▶ **ACTIVITY**
Could you find every line in the records below that contains the word "напиток" and copy it?

+++ MATERIAL FOR THE TASK

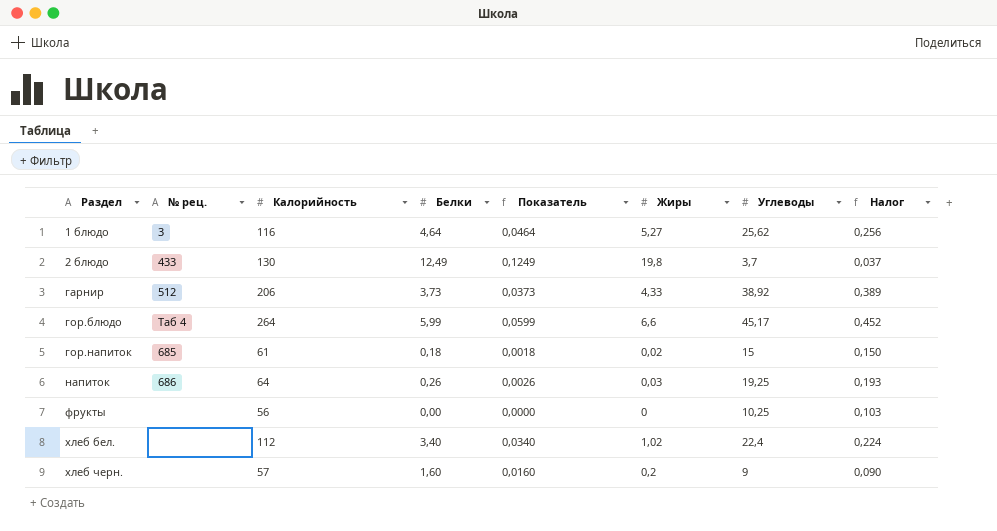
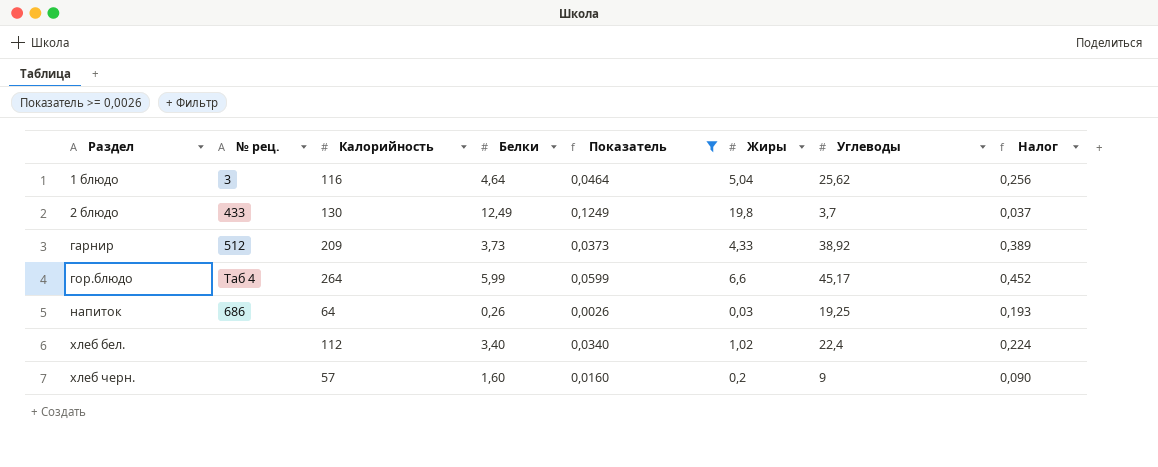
filter: none -> Показатель >= 0,0026
1 блюдо | Жиры: 5,27 -> 5,04
гарнир | Калорийность: 206 -> 209

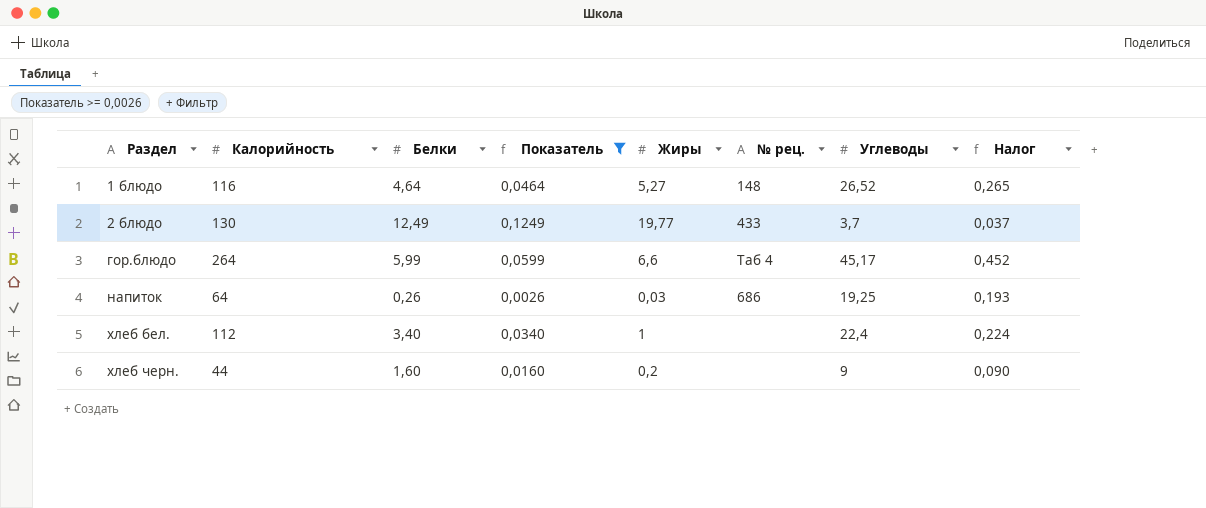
column № рец. | position: 2 -> 6
row гарнир: 512 | 209 | 3,73 | 0,0373 | 4,33 | 38,92 | 0,389 -> none
1 блюдо | Жиры: 5,04 -> 5,27
1 блюдо | № рец.: 3 -> 148
1 блюдо | Углеводы: 25,62 -> 26,52
1 блюдо | Налог: 0,256 -> 0,265
2 блюдо | Жиры: 19,8 -> 19,77
хлеб бел. | Жиры: 1,02 -> 1
хлеб черн. | Калорийность: 57 -> 44

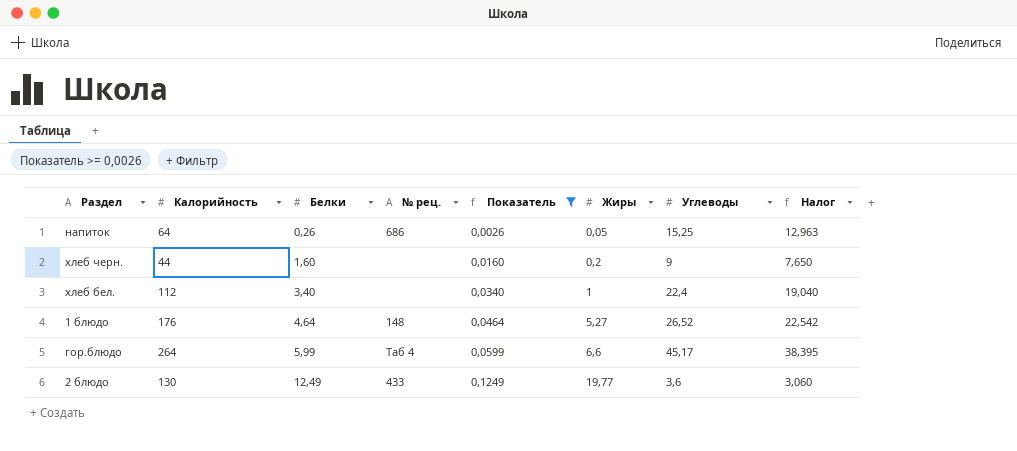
row order: Раздел ascending -> Белки ascending
column № рец. | position: 6 -> 4
column Налог | formula: [Углеводы] * 0,01 -> [Углеводы] * 0,85
напиток | Жиры: 0,03 -> 0,05
напиток | Углеводы: 19,25 -> 15,25
1 блюдо | Калорийность: 116 -> 176
2 блюдо | Углеводы: 3,7 -> 3,6

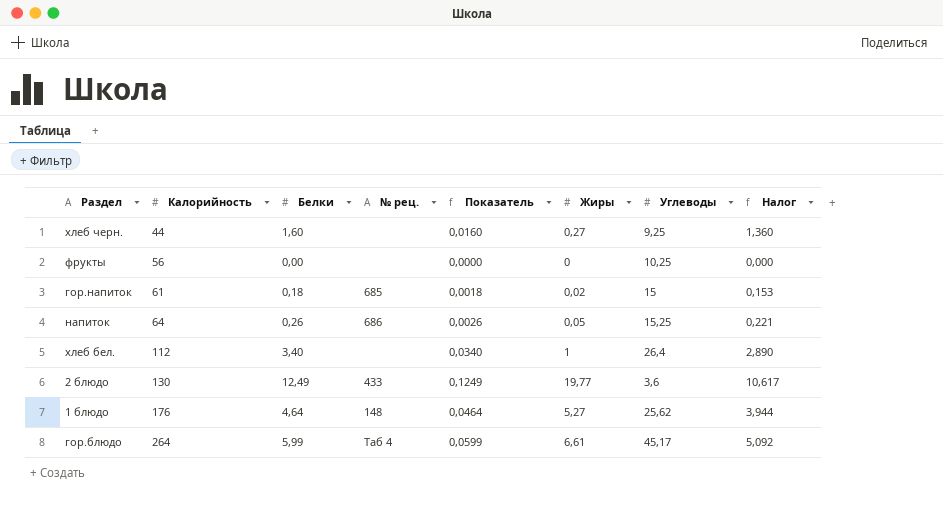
filter: Показатель >= 0,0026 -> none
row order: Белки ascending -> Калорийность ascending
column Налог | formula: [Углеводы] * 0,85 -> [Белки] * 0,85
хлеб черн. | Жиры: 0,2 -> 0,27
хлеб черн. | Углеводы: 9 -> 9,25
хлеб бел. | Углеводы: 22,4 -> 26,4
1 блюдо | Углеводы: 26,52 -> 25,62
гор.блюдо | Жиры: 6,6 -> 6,61

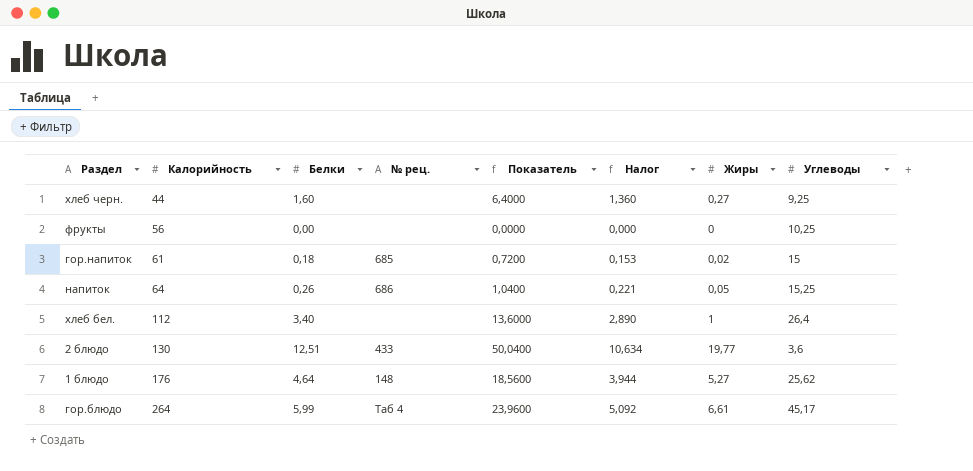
column Показатель | formula: [Белки] * 0,01 -> [Белки] * 4
column Налог | position: 8 -> 6
2 блюдо | Белки: 12,49 -> 12,51
2 блюдо | Налог: 10,617 -> 10,634

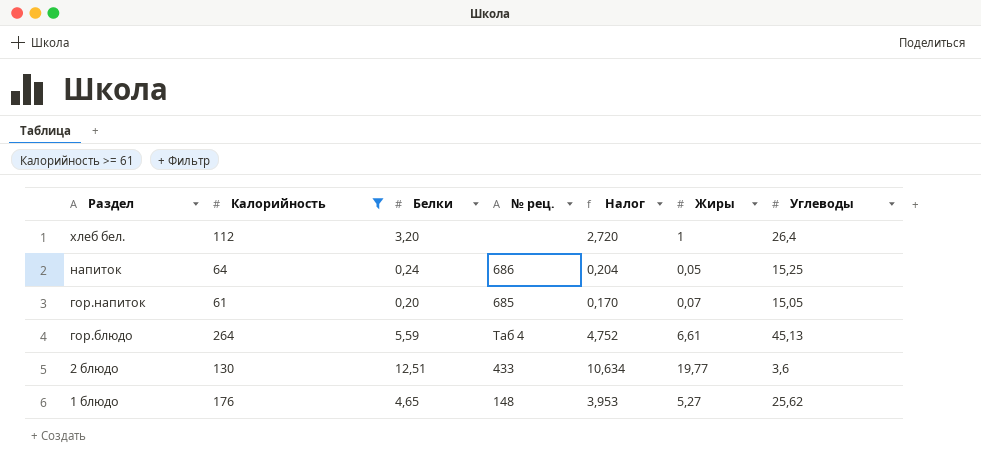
filter: none -> Калорийность >= 61
row order: Калорийность ascending -> Раздел descending
column Показатель | formula: [Белки] * 4 -> none
хлеб бел. | Белки: 3,40 -> 3,20
хлеб бел. | Налог: 2,890 -> 2,720
напиток | Белки: 0,26 -> 0,24
напиток | Налог: 0,221 -> 0,204
гор.напиток | Белки: 0,18 -> 0,20
гор.напиток | Налог: 0,153 -> 0,170
гор.напиток | Жиры: 0,02 -> 0,07
гор.напиток | Углеводы: 15 -> 15,05
гор.блюдо | Белки: 5,99 -> 5,59
гор.блюдо | Налог: 5,092 -> 4,752
гор.блюдо | Углеводы: 45,17 -> 45,13
1 блюдо | Белки: 4,64 -> 4,65
1 блюдо | Налог: 3,944 -> 3,953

++++++

▶ **EXERCISE SOLUTION**
напиток | Жиры: 0,03 -> 0,05
напиток | Углеводы: 19,25 -> 15,25
напиток | Белки: 0,26 -> 0,24
напиток | Налог: 0,221 -> 0,204
гор.напиток | Белки: 0,18 -> 0,20
гор.напиток | Налог: 0,153 -> 0,170
гор.напиток | Жиры: 0,02 -> 0,07
гор.напиток | Углеводы: 15 -> 15,05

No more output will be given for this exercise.